Cruz Verde recurrió ante la Corte Suprema mediante un recurso de casación en la forma. Sostuvo que la sentencia presentaba dos defectos establecidos en el artículo 768 del Código de Procedimiento Civil.
En primer lugar, invocó la causal relativa a la incompetencia del tribunal. Alegó que la Corte de Santiago había excedido sus atribuciones al ordenar el pago de $3.300.000, porque la apelación de la demandante supuestamente no contenía argumentos ni una petición concreta sobre esa suma.
La Corte Suprema rechazó este planteamiento. Explicó que, cuando una Corte de Apelaciones conoce un recurso que legalmente le corresponde, pero supuestamente resuelve más allá de lo solicitado, no existe un problema de incompetencia orgánica.
En esa situación, el eventual defecto podría consistir en que la sentencia resolvió asuntos que no habían sido sometidos a su decisión, infringiendo el principio de congruencia. Por lo tanto, los hechos descritos por Cruz Verde no correspondían a la causal de incompetencia que había invocado.
Como segundo motivo, la empresa sostuvo que el tribunal de alzada había concedido a Farmacéutica Yalpi más de lo solicitado y había modificado los términos de su petición.
El máximo tribunal también descartó esta alegación. Señaló que la sentencia impugnada se limitó a resolver las acciones presentadas durante el juicio y acogió parcialmente la demanda principal, sin pronunciarse sobre materias ajenas al conflicto.

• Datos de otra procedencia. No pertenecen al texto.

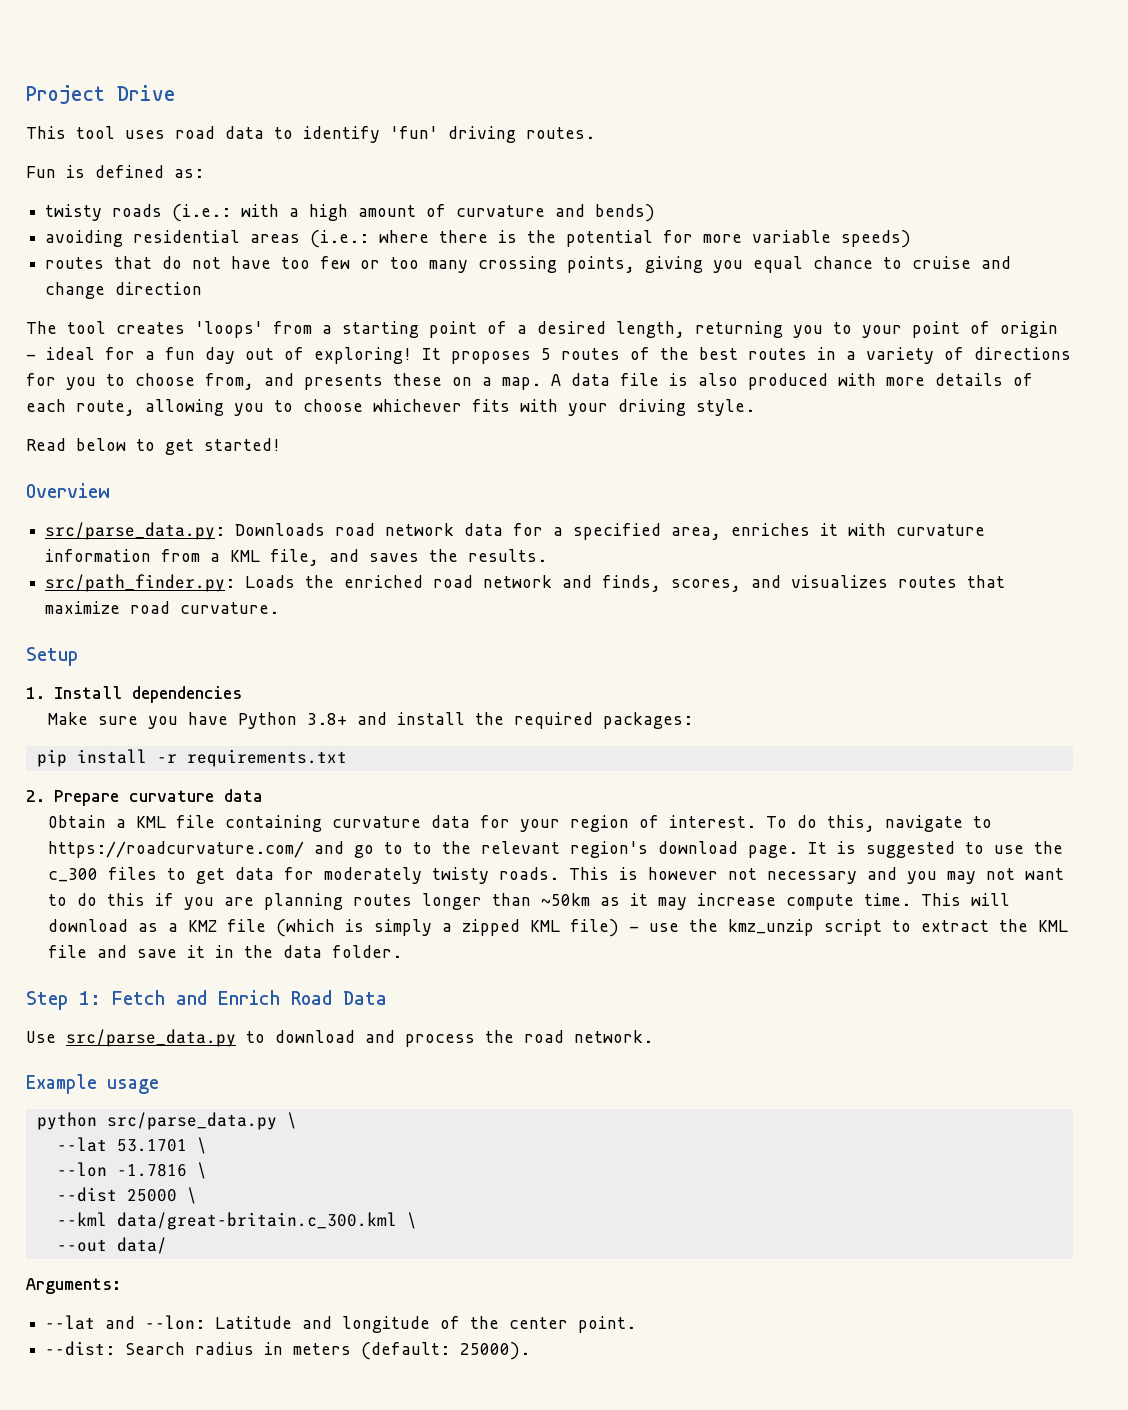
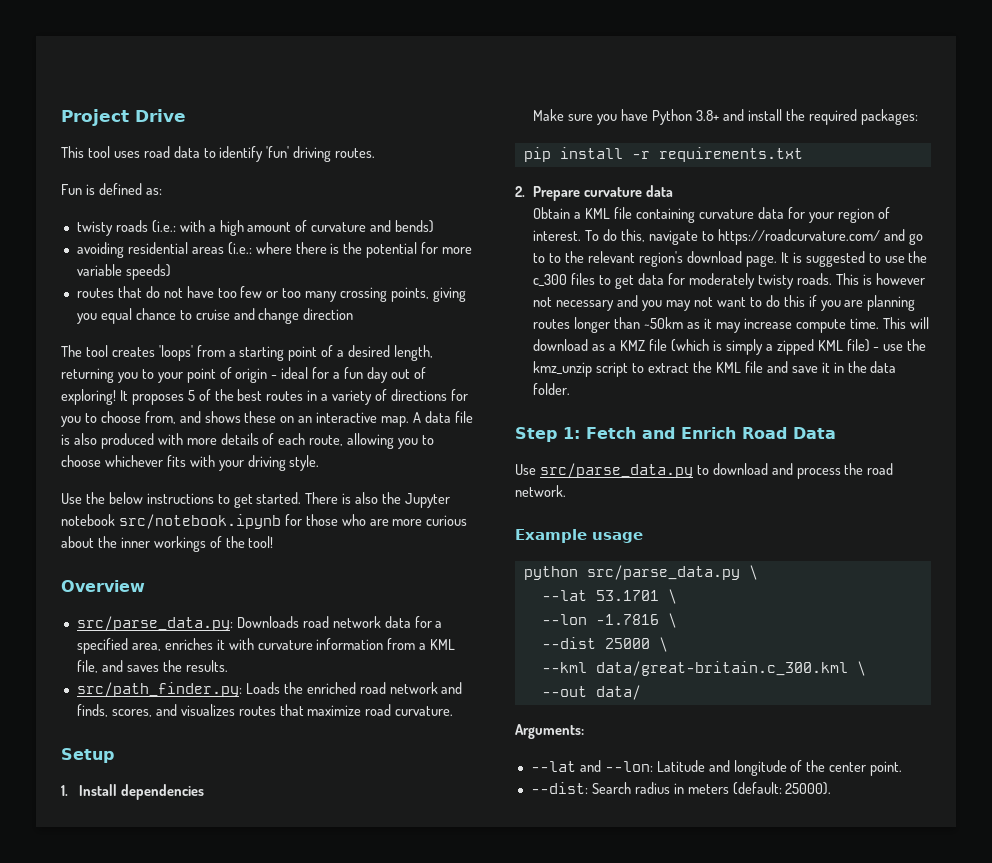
- It proposes 5 routes of the best routes in a variety of directions for you to choose from, and presents these on a map.
+ It proposes 5 of the best routes in a variety of directions for you to choose from, and shows these on an interactive map.
- Read below to get started!
+ Use the below instructions to get started. There is also the Jupyter notebook src/notebook.ipynb for those who are more curious about the inner workings of the tool!

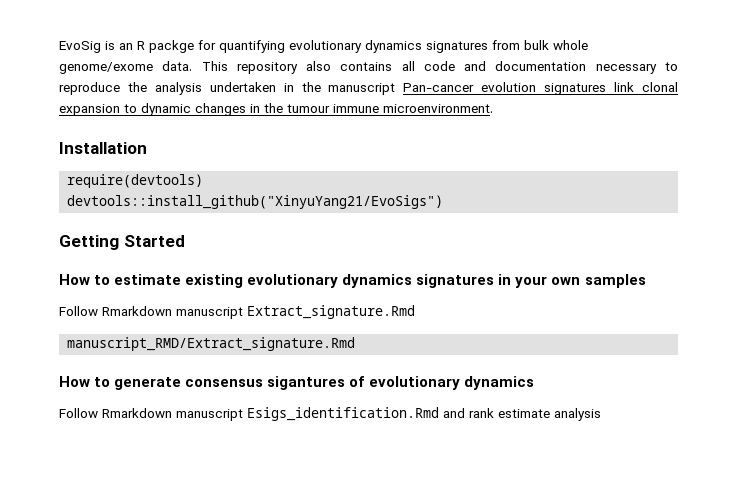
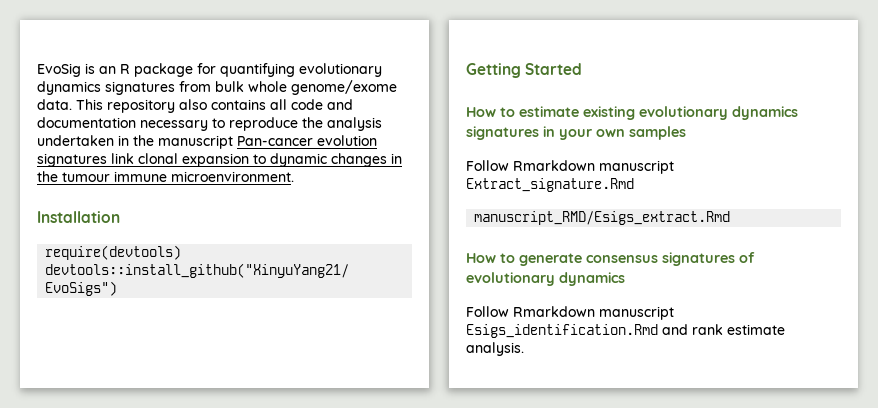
- EvoSig is an R packge for quantifying evolutionary dynamics signatures from bulk whole genome/exome data.
+ EvoSig is an R package for quantifying evolutionary dynamics signatures from bulk whole genome/exome data.
- manuscript_RMD/Extract_signature.Rmd
+ manuscript_RMD/Esigs_extract.Rmd
- How to generate consensus sigantures of evolutionary dynamics
+ How to generate consensus signatures of evolutionary dynamics
- Follow Rmarkdown manuscript Esigs_identification.Rmd and rank estimate analysis
+ Follow Rmarkdown manuscript Esigs_identification.Rmd and rank estimate analysis.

El máximo tribunal revisó además lo solicitado por Farmacéutica Yalpi en su recurso de apelación. La empresa había pedido que se revocara la sentencia de primera instancia, que se declarara la existencia de responsabilidad precontractual y que Cruz Verde fuera condenada a pagar $234.300.000 por daño patrimonial, o la suma mayor o menor que el tribunal estimara procedente.
Por ello, la Corte concluyó que el pago de $3.300.000 estaba incluido en la petición indemnizatoria formulada por la demandante. La Corte de Santiago no concedió más de lo solicitado ni resolvió materias que no hubieran sido sometidas a su conocimiento.
La Corte Suprema agregó que un eventual cuestionamiento sobre la falta o insuficiencia de fundamentos de la sentencia correspondía a un problema diferente y no podía ser revisado mediante las causales invocadas por la recurrente.
En definitiva, declaró inadmisible el recurso de casación en la forma y mantuvo vigente la sentencia que condenó a Farmacias Cruz Verde a pagar $3.300.000 por daño emergente, con reajustes e intereses.